# Lecutre 3

## Recall:
TODO:

1. Define a loss function that quantifies our unhappiness with the scors across the training data
2. Come up with a way of efficiently finding the parameters that minimize the loss function (optimization)


## Loss Function
A loss function tells how good our current classifier is.

Given a dataset of examples

$$
\{(x_i, y_i)\}^N _{i=1}
$$

where $x_i$ is an image and $y_i$ is an integer label.

Loss over the dataset is a sum of loss over examples:

$$
L = \frac{1}{N} \sum _i L_i(f(x_i, W), y_i)
$$

## Multi-class SVM Loss
Let s be the predicted score coming out of the classifier $s = f(x_i, W)$

For example, if our classes were 1 for cat and 2 for dog, then $s_1$ and $s_2$ would be cat and dog scores respectively.

$y_i$ was the category of the ground truth label, which is some integer.

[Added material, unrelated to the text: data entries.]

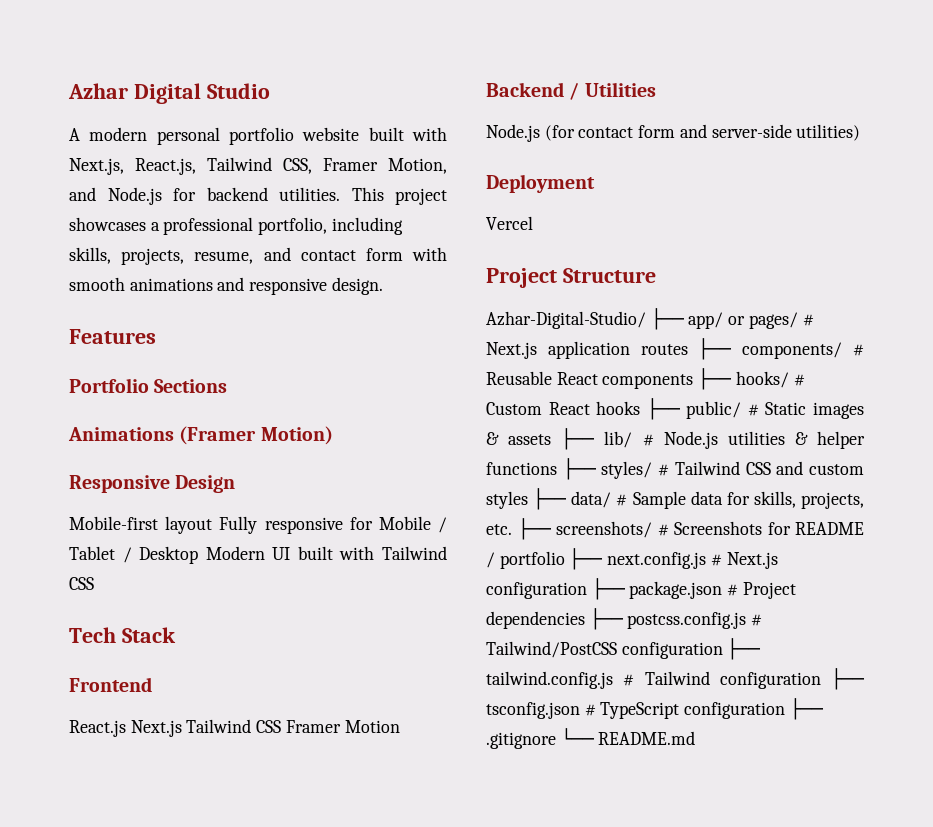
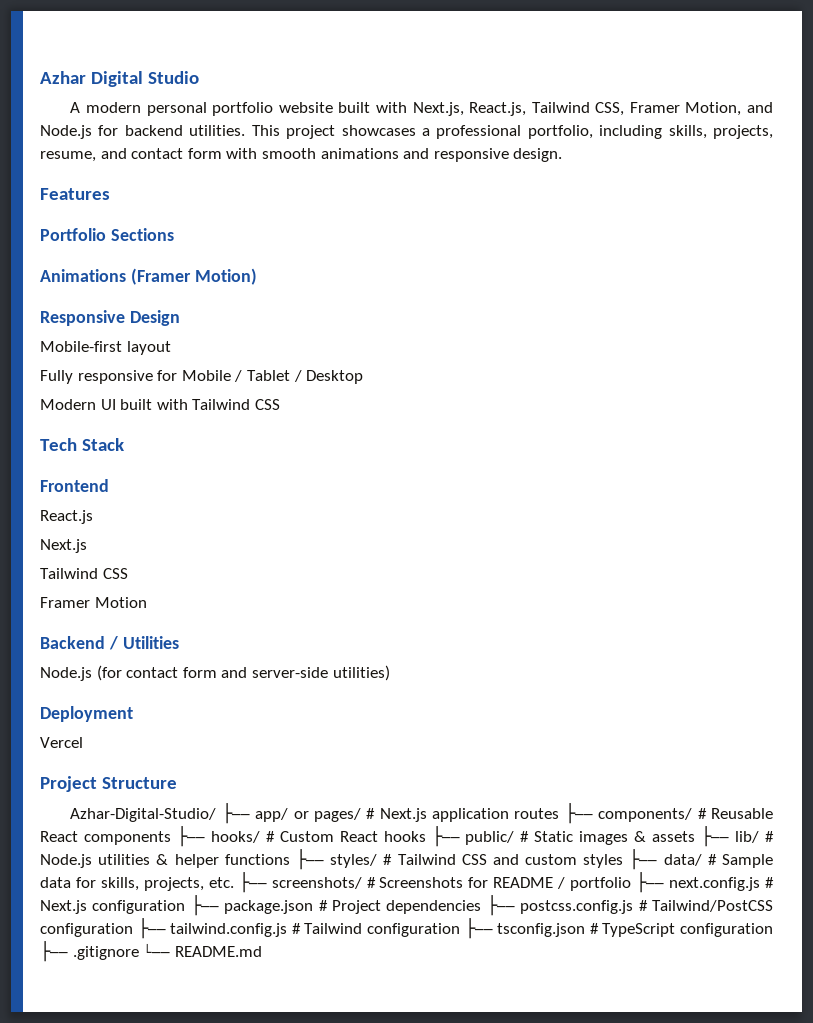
- Mobile-first layout Fully responsive for Mobile / Tablet / Desktop Modern UI built with Tailwind CSS
+ Mobile-first layout
+ Fully responsive for Mobile / Tablet / Desktop
+ Modern UI built with Tailwind CSS
- React.js Next.js Tailwind CSS Framer Motion
+ React.js
+ Next.js
+ Tailwind CSS
+ Framer Motion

SO then $s_{y_i}$ would correspond to the score of the **true class** for the i'th example in the training set.

The SVM has the form:

if $$s_{y_i} \geq s_j + 1$$
then 
$$
L_i = \sum_{j \neq y_i} = 0
$$
otherwise
$$
L_i = \sum_{j\neq y_i} s_j - s_{y_i} + 1
$$

In summary:

$$
L_i = \sum_{j\neq y_i} max(0, s_j - s_{y_i} + 1)
$$

Q1: What's the min/max possible loss for SVM?

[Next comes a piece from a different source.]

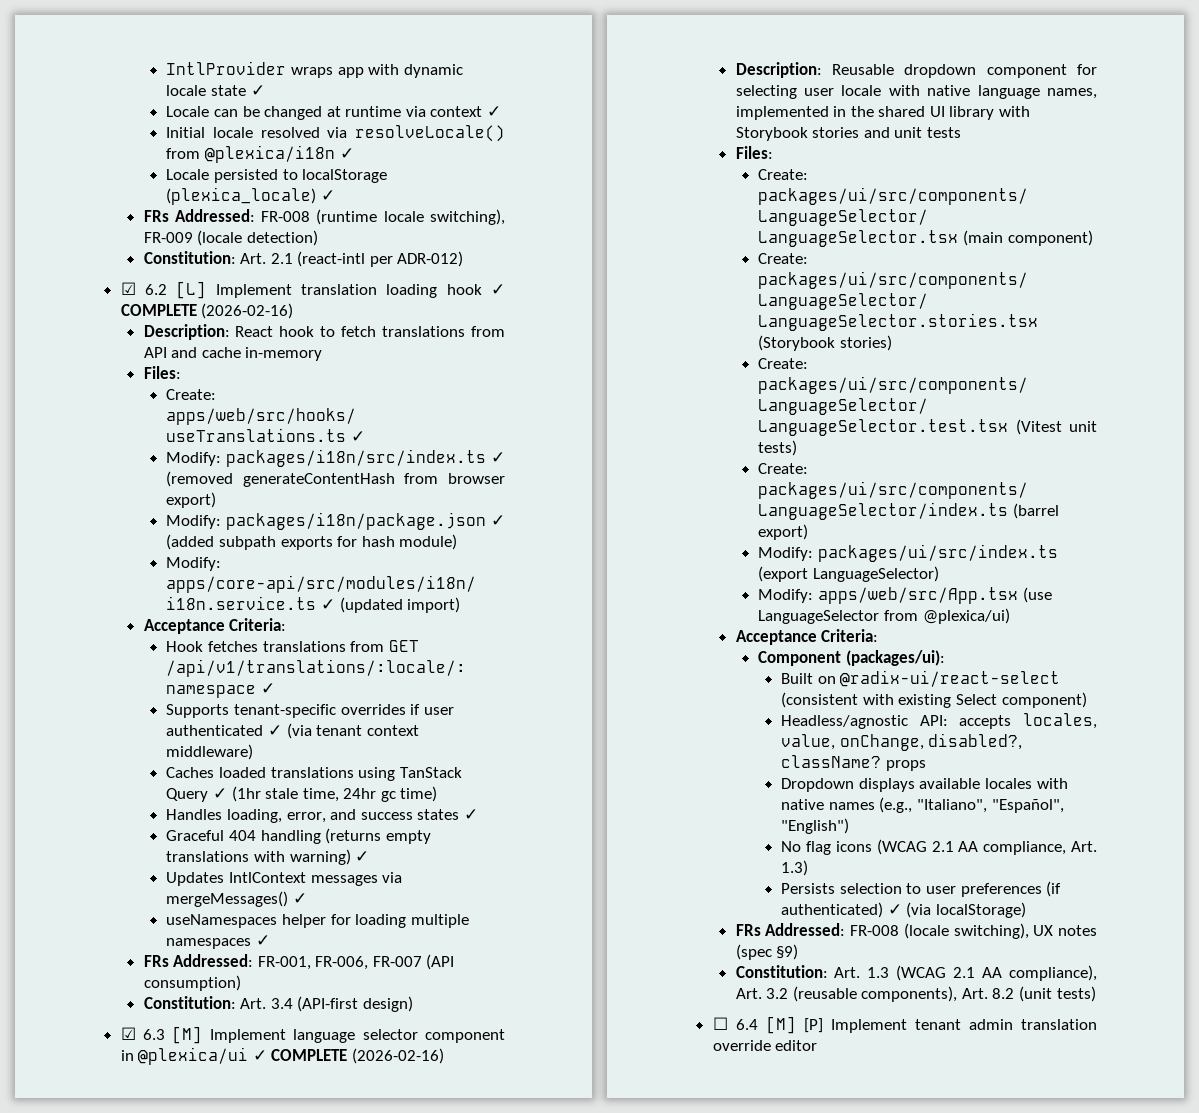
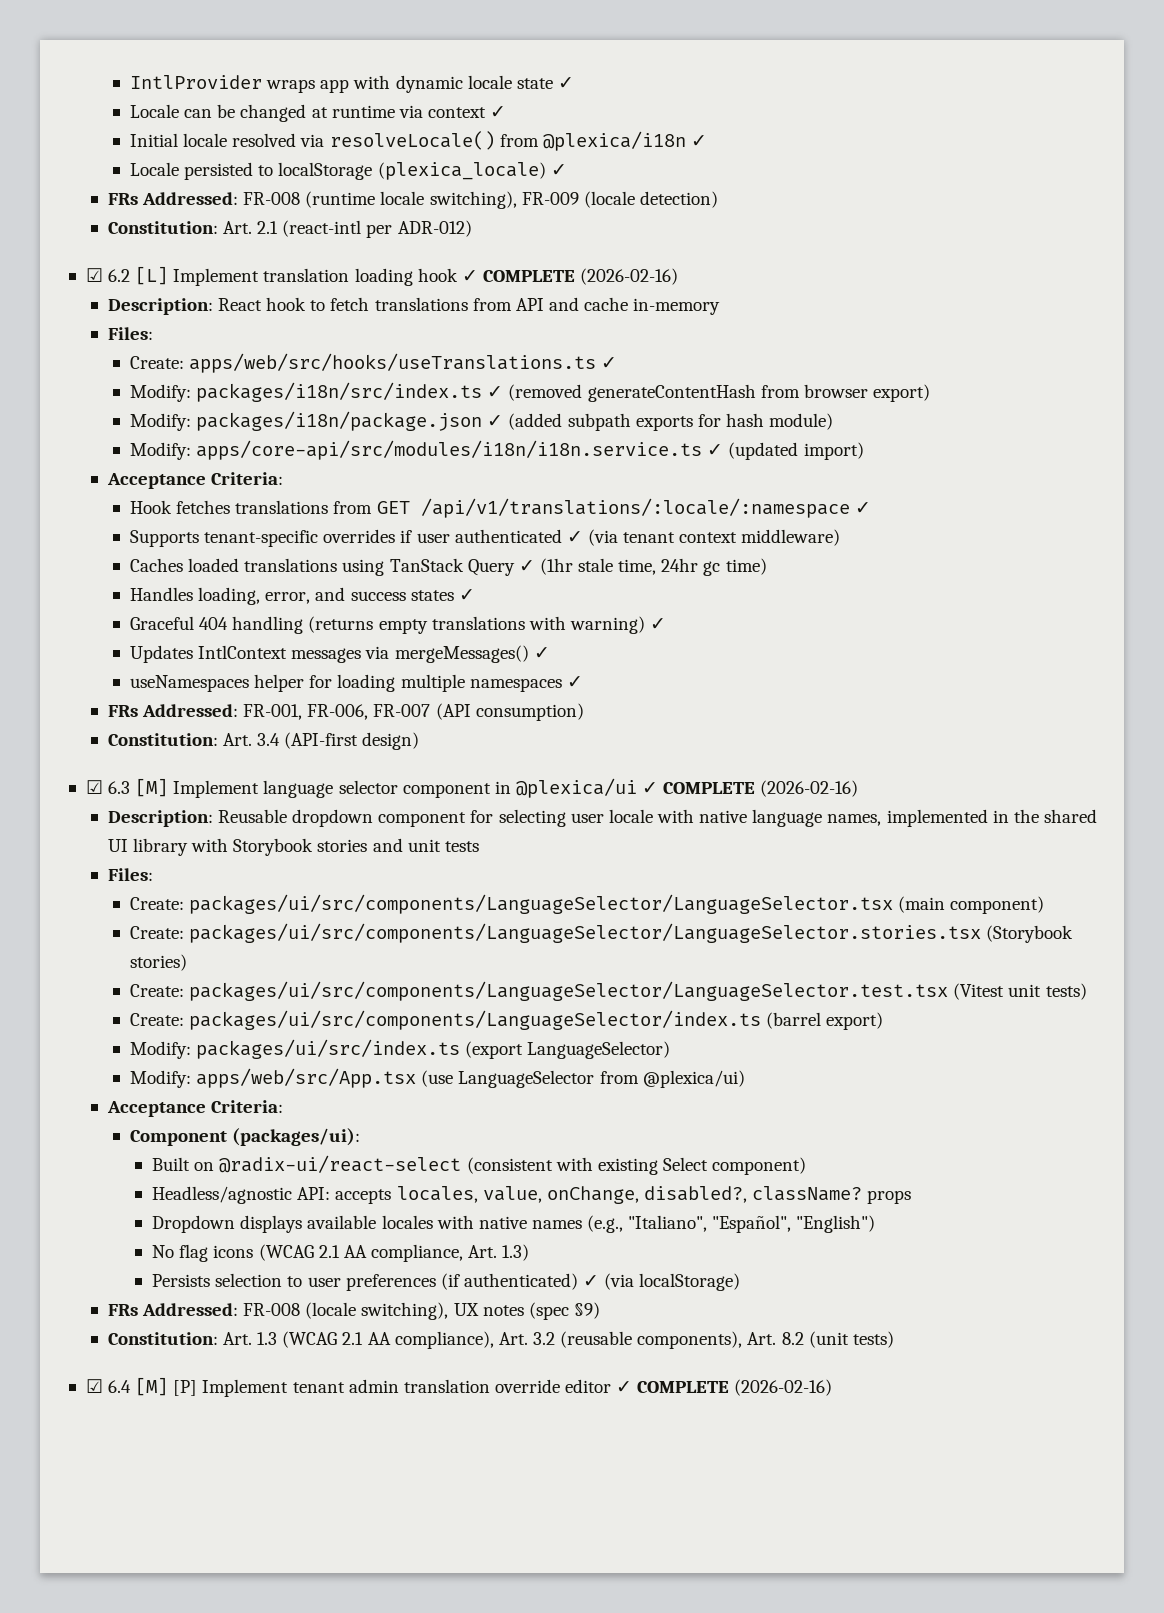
- ☐ 6.4 [M] [P] Implement tenant admin translation override editor
+ ☑ 6.4 [M] [P] Implement tenant admin translation override editor ✓ COMPLETE (2026-02-16)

A: Our min loss is 0, if across all our classes our loss was 0.
Our max loss is infinity. Recall the hinge joint function 

Q2: At initialization W is small so all $s \approx 0$. What is the loss?

A: About $c-1$, where c is the number of classes. This is because for each class, if we loop over all incorrect classes, each pairing will have an $s$ that are about the same, so we'll get a loss of 1 as defined in our function (the safety margin).

So, we'll get $c-1$, 1's.

This is also a useful debugging tool, that you can use as a sanity check at the beginning of training to make sure your code isn't broken.

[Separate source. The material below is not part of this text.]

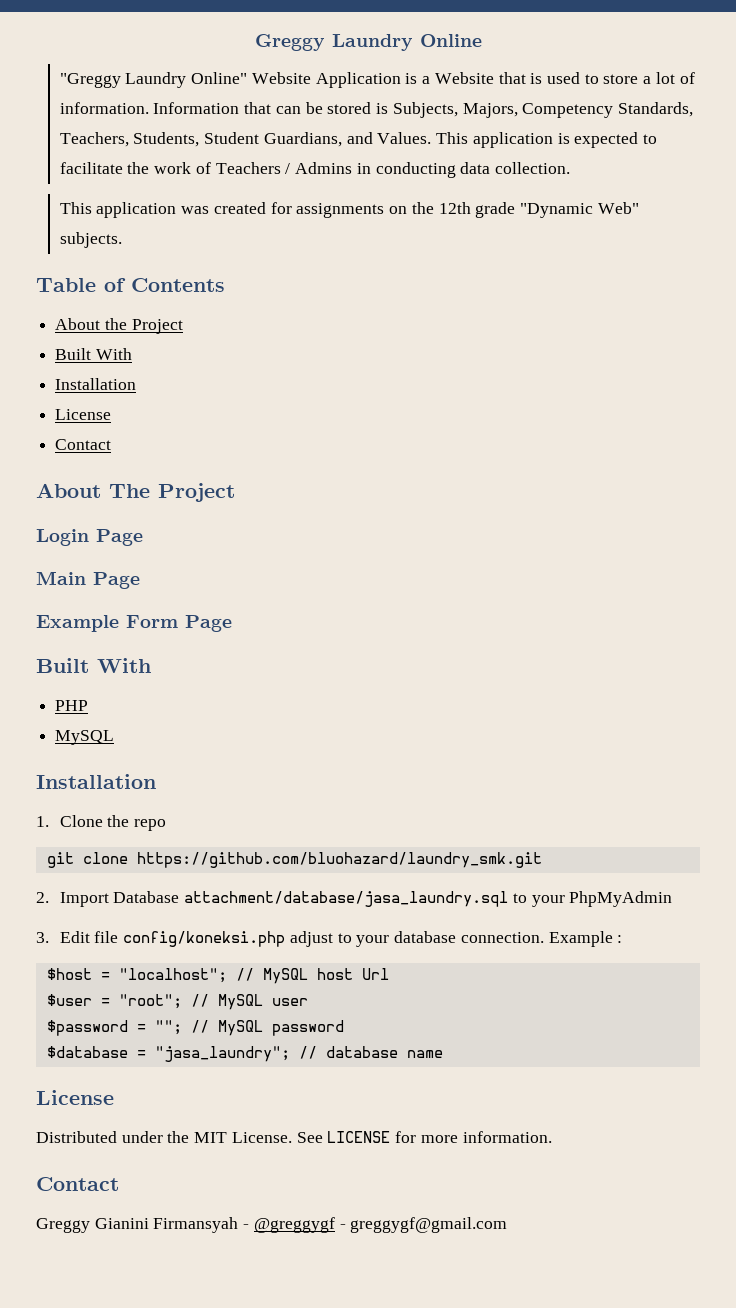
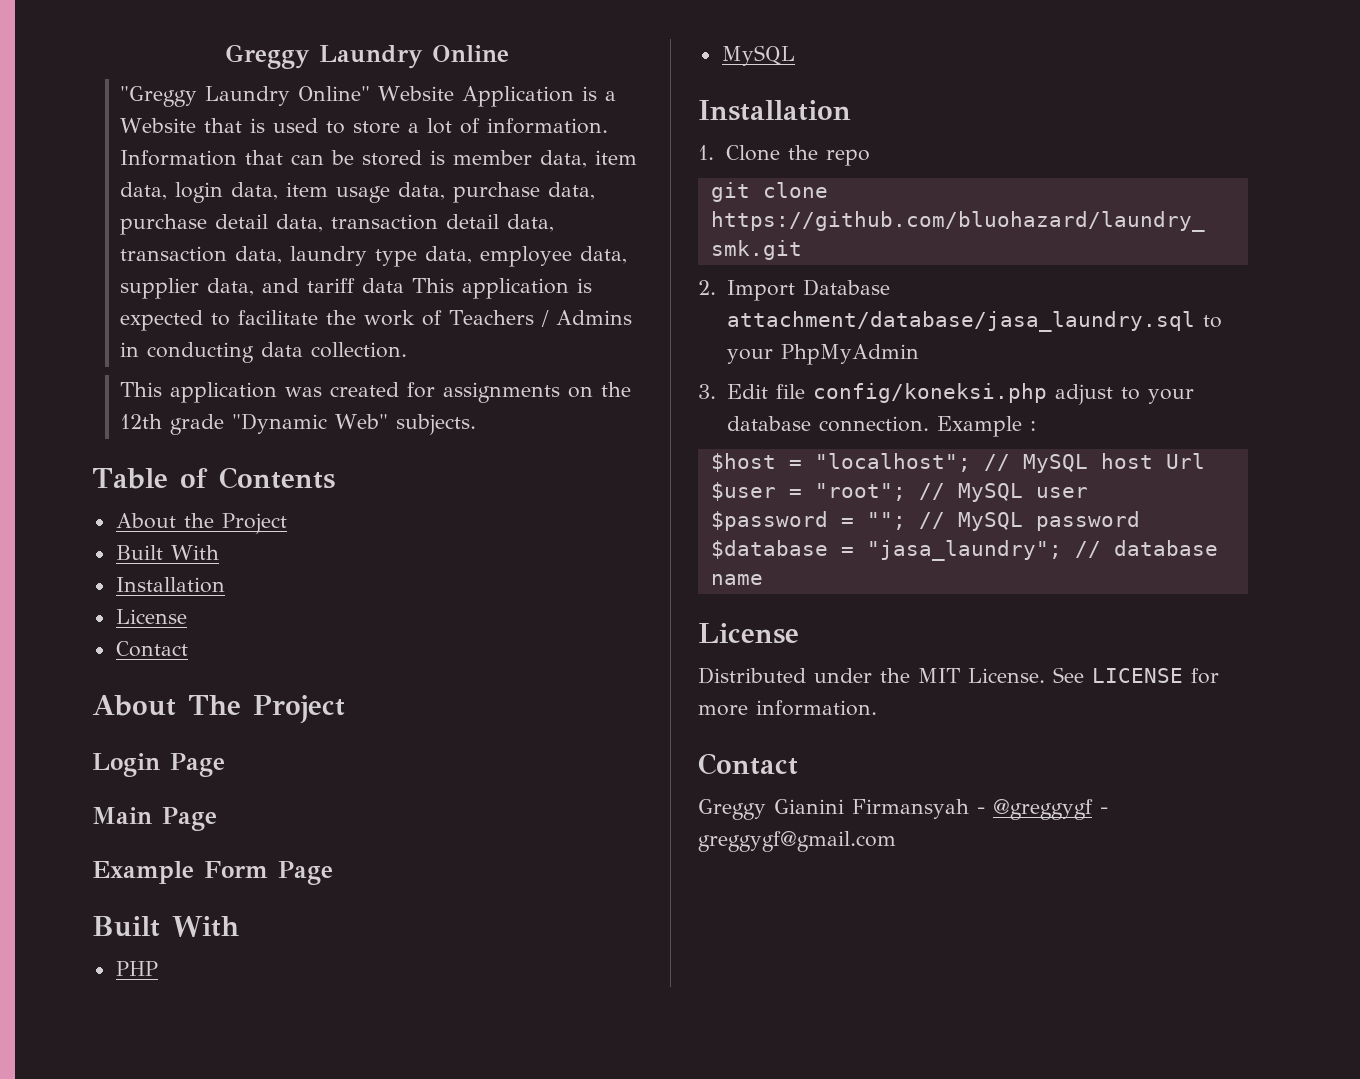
- Information that can be stored is Subjects, Majors, Competency Standards, Teachers, Students, Student Guardians, and Values. This application is expected to facilitate the work of Teachers / Admins in conducting data collection.
+ Information that can be stored is member data, item data, login data, item usage data, purchase data, purchase detail data, transaction detail data, transaction data, laundry type data, employee data, supplier data, and tariff data This application is expected to facilitate the work of Teachers / Admins in conducting data collection.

Q3: What is the sum was over all classes, including $j = y_i$?

A: The loss increases by 1. (So now $C$ instead of $C-1$)

Q4: What if we used mean instead of sum here?
$L_i = \sum_{j\neq y_i} max(0, s_j - s_{y_i} + 1)$

A: Answer wouldn't change. The number of classes is fixed ahead of time when picking the dataset. Remember, we don't actually care about the true values of the scores/loss, only that the scores are higher for the accurate label.

Q5: What if we used squared loss?
$L_i = \sum_{j\neq y_i} max(0, s_j - s_{y_i} + 1) ^2$

A: This would be different. We trade good/badness in a nonlinear way, so it would compute a different loss function.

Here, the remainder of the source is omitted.